Every record below should be repeated word for word, with the pictures left out.

Data to use section start

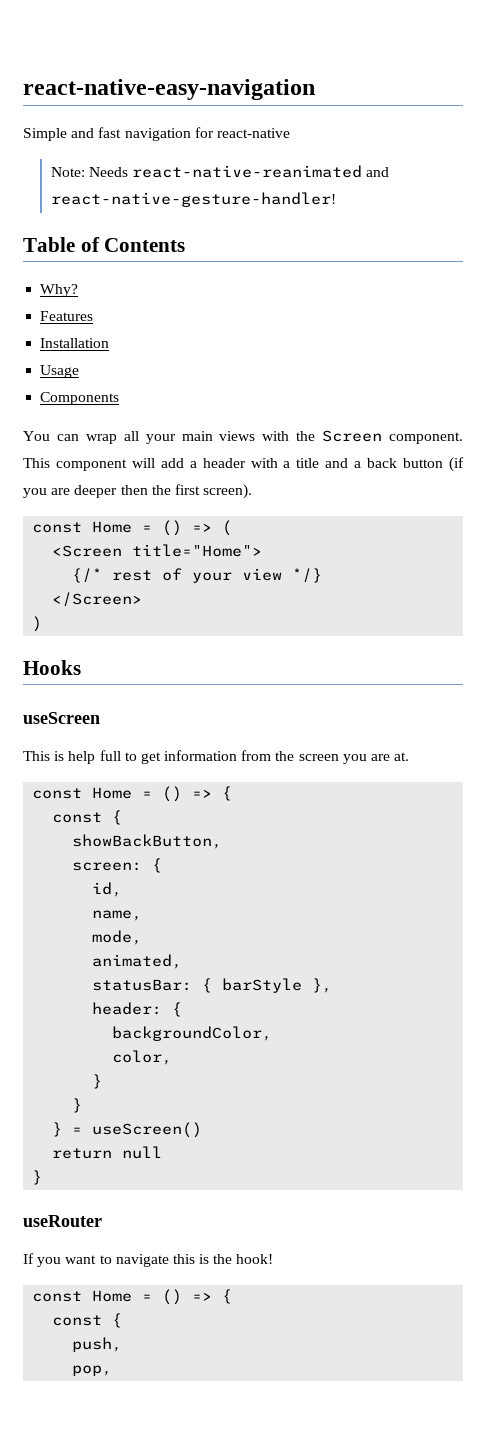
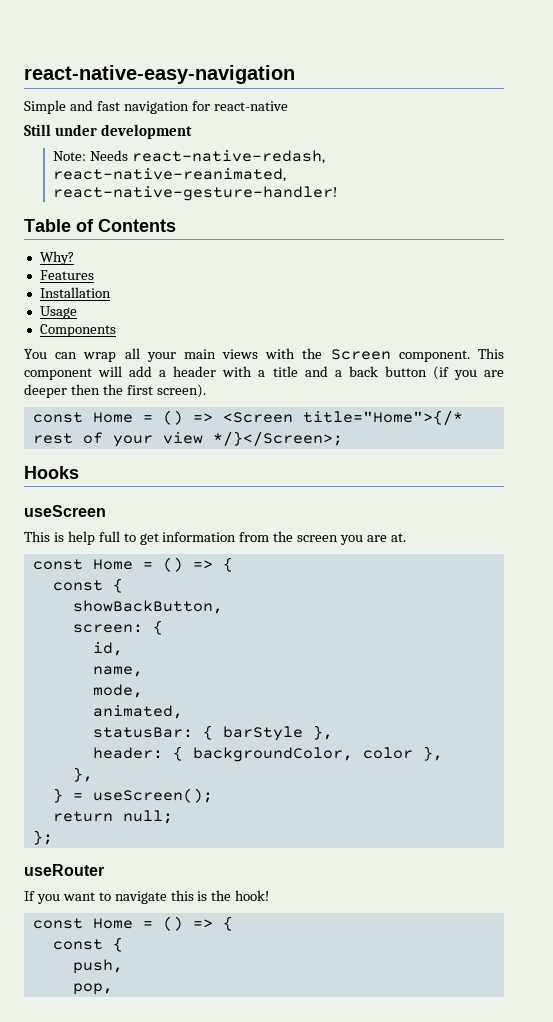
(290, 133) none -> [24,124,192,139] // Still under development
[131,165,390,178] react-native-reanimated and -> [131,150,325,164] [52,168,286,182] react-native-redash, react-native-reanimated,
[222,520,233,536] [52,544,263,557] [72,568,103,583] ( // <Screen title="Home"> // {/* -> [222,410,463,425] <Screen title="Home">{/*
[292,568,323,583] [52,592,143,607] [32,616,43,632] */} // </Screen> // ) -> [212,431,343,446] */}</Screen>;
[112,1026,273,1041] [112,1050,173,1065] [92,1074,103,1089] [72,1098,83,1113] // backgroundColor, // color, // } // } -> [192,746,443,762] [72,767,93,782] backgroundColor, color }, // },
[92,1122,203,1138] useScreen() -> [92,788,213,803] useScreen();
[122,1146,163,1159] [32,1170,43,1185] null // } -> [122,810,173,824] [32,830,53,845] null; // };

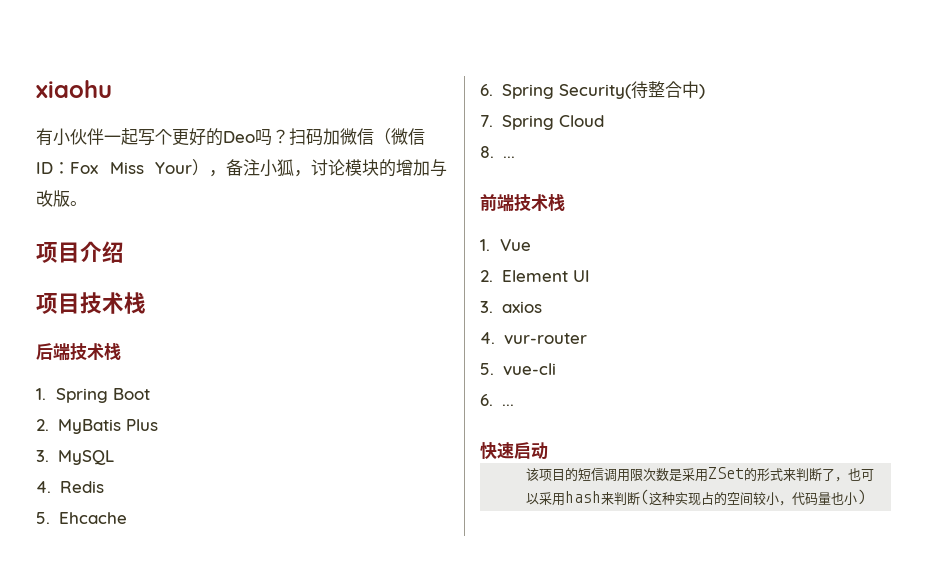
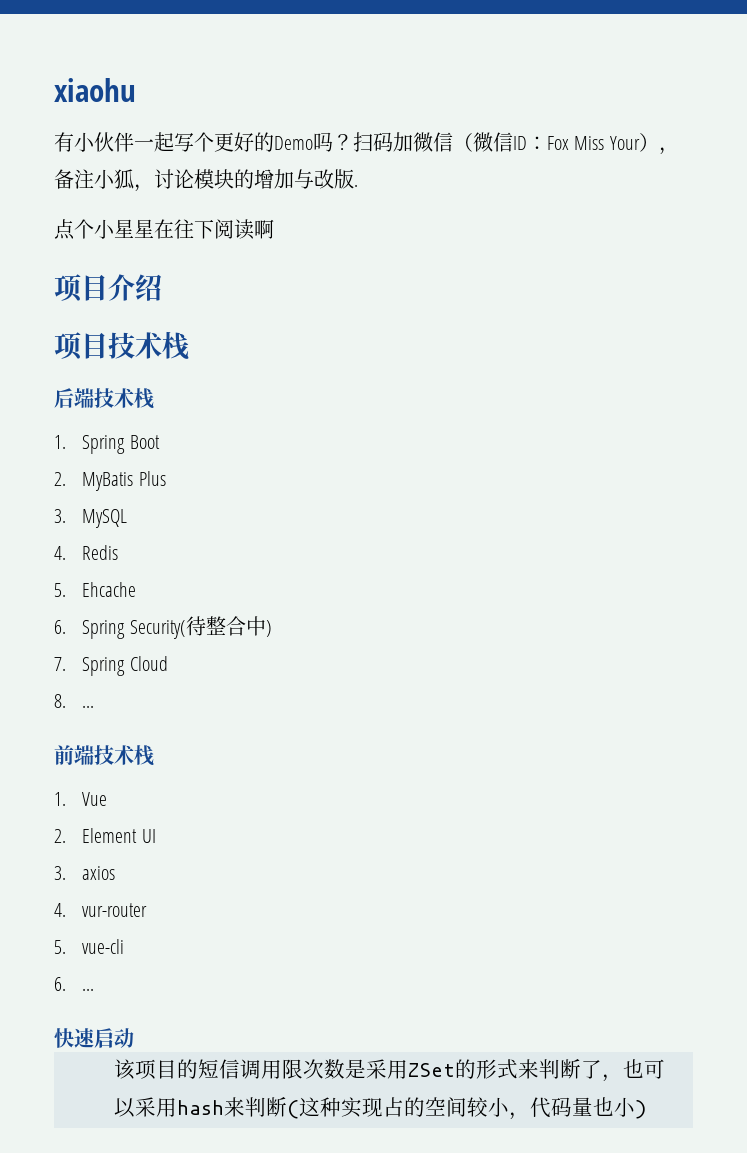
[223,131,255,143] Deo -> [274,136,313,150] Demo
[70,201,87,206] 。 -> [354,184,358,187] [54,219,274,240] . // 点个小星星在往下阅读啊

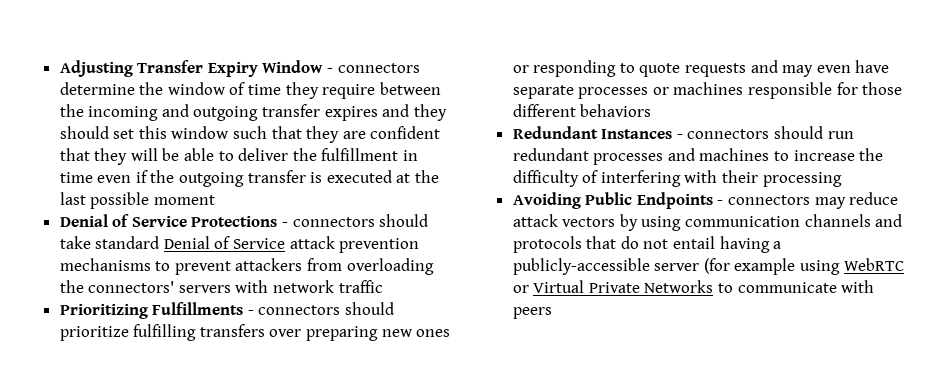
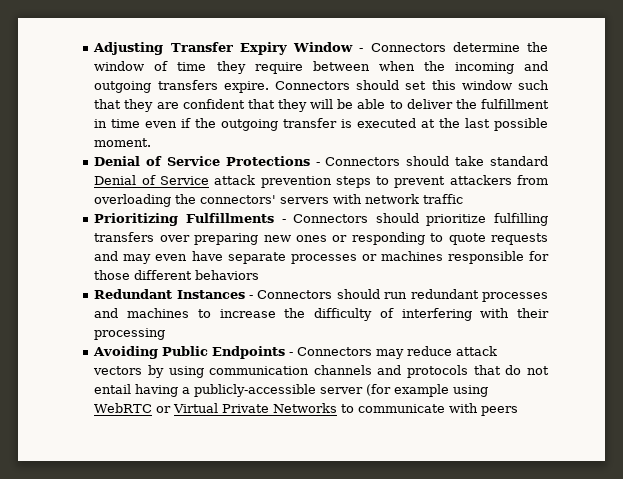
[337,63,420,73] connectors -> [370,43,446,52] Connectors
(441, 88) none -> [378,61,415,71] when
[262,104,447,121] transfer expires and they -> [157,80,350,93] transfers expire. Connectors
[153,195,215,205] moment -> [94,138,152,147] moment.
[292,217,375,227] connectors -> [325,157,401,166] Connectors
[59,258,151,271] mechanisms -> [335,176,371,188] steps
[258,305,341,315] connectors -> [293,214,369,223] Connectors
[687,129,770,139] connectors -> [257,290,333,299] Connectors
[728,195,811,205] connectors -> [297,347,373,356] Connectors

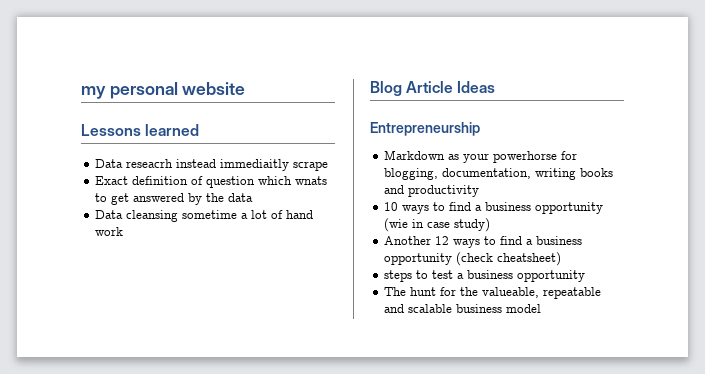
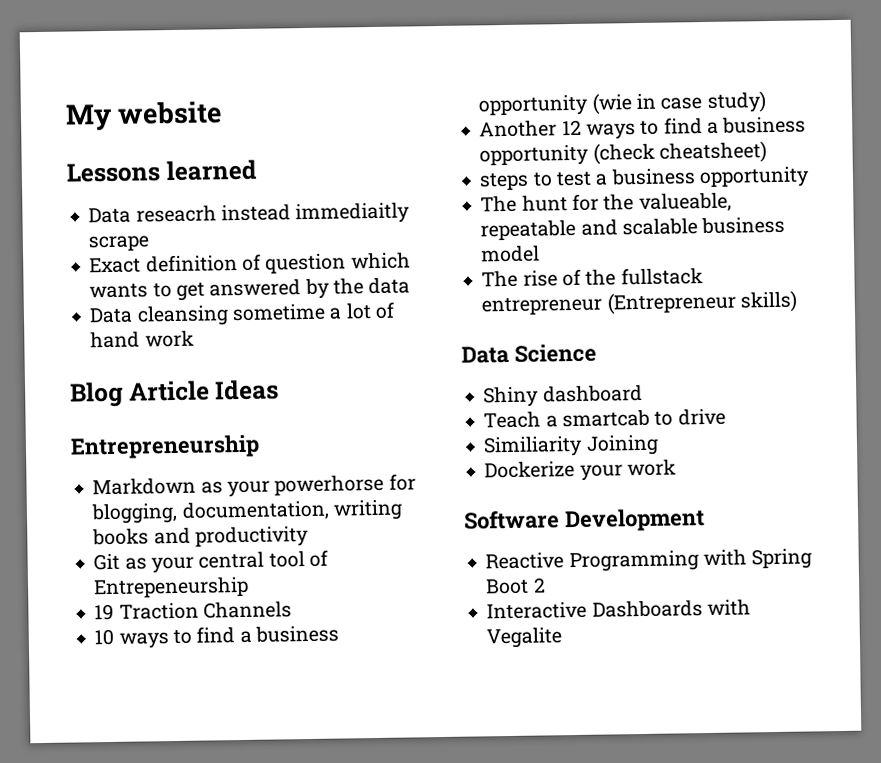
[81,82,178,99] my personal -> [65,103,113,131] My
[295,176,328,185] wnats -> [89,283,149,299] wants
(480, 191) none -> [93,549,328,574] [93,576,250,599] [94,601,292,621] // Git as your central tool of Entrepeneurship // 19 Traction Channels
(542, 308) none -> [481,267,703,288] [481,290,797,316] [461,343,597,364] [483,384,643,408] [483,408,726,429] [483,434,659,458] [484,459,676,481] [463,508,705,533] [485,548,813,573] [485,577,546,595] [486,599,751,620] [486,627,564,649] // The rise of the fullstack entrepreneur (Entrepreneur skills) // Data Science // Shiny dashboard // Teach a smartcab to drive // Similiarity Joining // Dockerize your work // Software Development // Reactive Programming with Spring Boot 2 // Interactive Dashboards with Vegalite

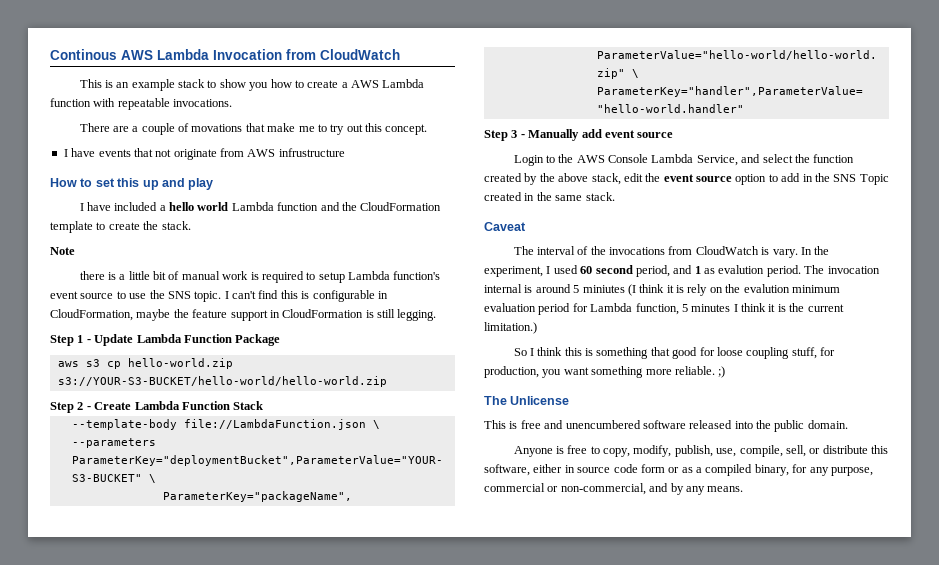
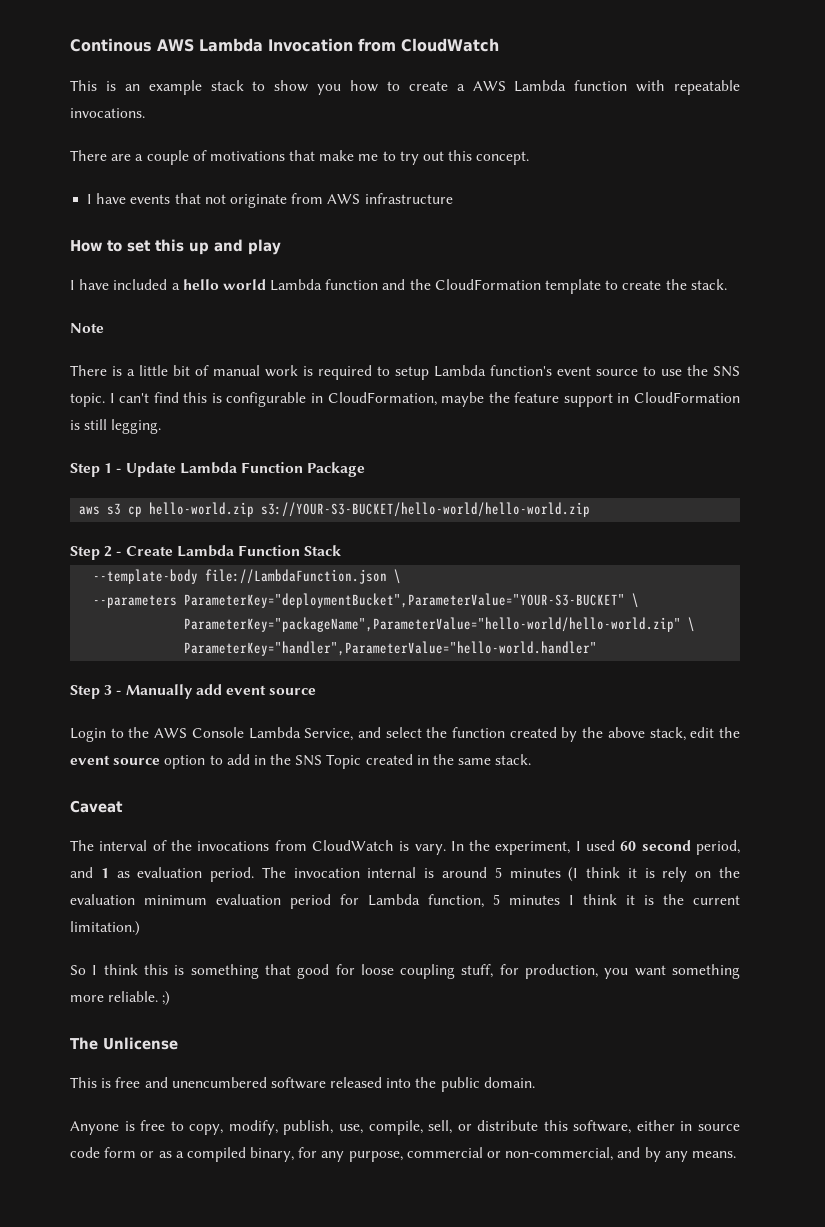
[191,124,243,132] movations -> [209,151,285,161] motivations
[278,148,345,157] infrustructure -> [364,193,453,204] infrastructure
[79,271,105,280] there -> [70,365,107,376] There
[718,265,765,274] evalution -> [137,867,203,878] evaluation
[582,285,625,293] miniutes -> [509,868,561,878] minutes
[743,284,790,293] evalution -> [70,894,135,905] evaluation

Data to use section end

§ Output
(290, 133) none -> [24,124,192,139] // Still under development
[131,165,390,178] react-native-reanimated and -> [131,150,325,164] [52,168,286,182] react-native-redash, react-native-reanimated,
[222,520,233,536] [52,544,263,557] [72,568,103,583] ( // <Screen title="Home"> // {/* -> [222,410,463,425] <Screen title="Home">{/*
[292,568,323,583] [52,592,143,607] [32,616,43,632] */} // </Screen> // ) -> [212,431,343,446] */}</Screen>;
[112,1026,273,1041] [112,1050,173,1065] [92,1074,103,1089] [72,1098,83,1113] // backgroundColor, // color, // } // } -> [192,746,443,762] [72,767,93,782] backgroundColor, color }, // },
[92,1122,203,1138] useScreen() -> [92,788,213,803] useScreen();
[122,1146,163,1159] [32,1170,43,1185] null // } -> [122,810,173,824] [32,830,53,845] null; // };

[223,131,255,143] Deo -> [274,136,313,150] Demo
[70,201,87,206] 。 -> [354,184,358,187] [54,219,274,240] . // 点个小星星在往下阅读啊

[337,63,420,73] connectors -> [370,43,446,52] Connectors
(441, 88) none -> [378,61,415,71] when
[262,104,447,121] transfer expires and they -> [157,80,350,93] transfers expire. Connectors
[153,195,215,205] moment -> [94,138,152,147] moment.
[292,217,375,227] connectors -> [325,157,401,166] Connectors
[59,258,151,271] mechanisms -> [335,176,371,188] steps
[258,305,341,315] connectors -> [293,214,369,223] Connectors
[687,129,770,139] connectors -> [257,290,333,299] Connectors
[728,195,811,205] connectors -> [297,347,373,356] Connectors

[81,82,178,99] my personal -> [65,103,113,131] My
[295,176,328,185] wnats -> [89,283,149,299] wants
(480, 191) none -> [93,549,328,574] [93,576,250,599] [94,601,292,621] // Git as your central tool of Entrepeneurship // 19 Traction Channels
(542, 308) none -> [481,267,703,288] [481,290,797,316] [461,343,597,364] [483,384,643,408] [483,408,726,429] [483,434,659,458] [484,459,676,481] [463,508,705,533] [485,548,813,573] [485,577,546,595] [486,599,751,620] [486,627,564,649] // The rise of the fullstack entrepreneur (Entrepreneur skills) // Data Science // Shiny dashboard // Teach a smartcab to drive // Similiarity Joining // Dockerize your work // Software Development // Reactive Programming with Spring Boot 2 // Interactive Dashboards with Vegalite

[191,124,243,132] movations -> [209,151,285,161] motivations
[278,148,345,157] infrustructure -> [364,193,453,204] infrastructure
[79,271,105,280] there -> [70,365,107,376] There
[718,265,765,274] evalution -> [137,867,203,878] evaluation
[582,285,625,293] miniutes -> [509,868,561,878] minutes
[743,284,790,293] evalution -> [70,894,135,905] evaluation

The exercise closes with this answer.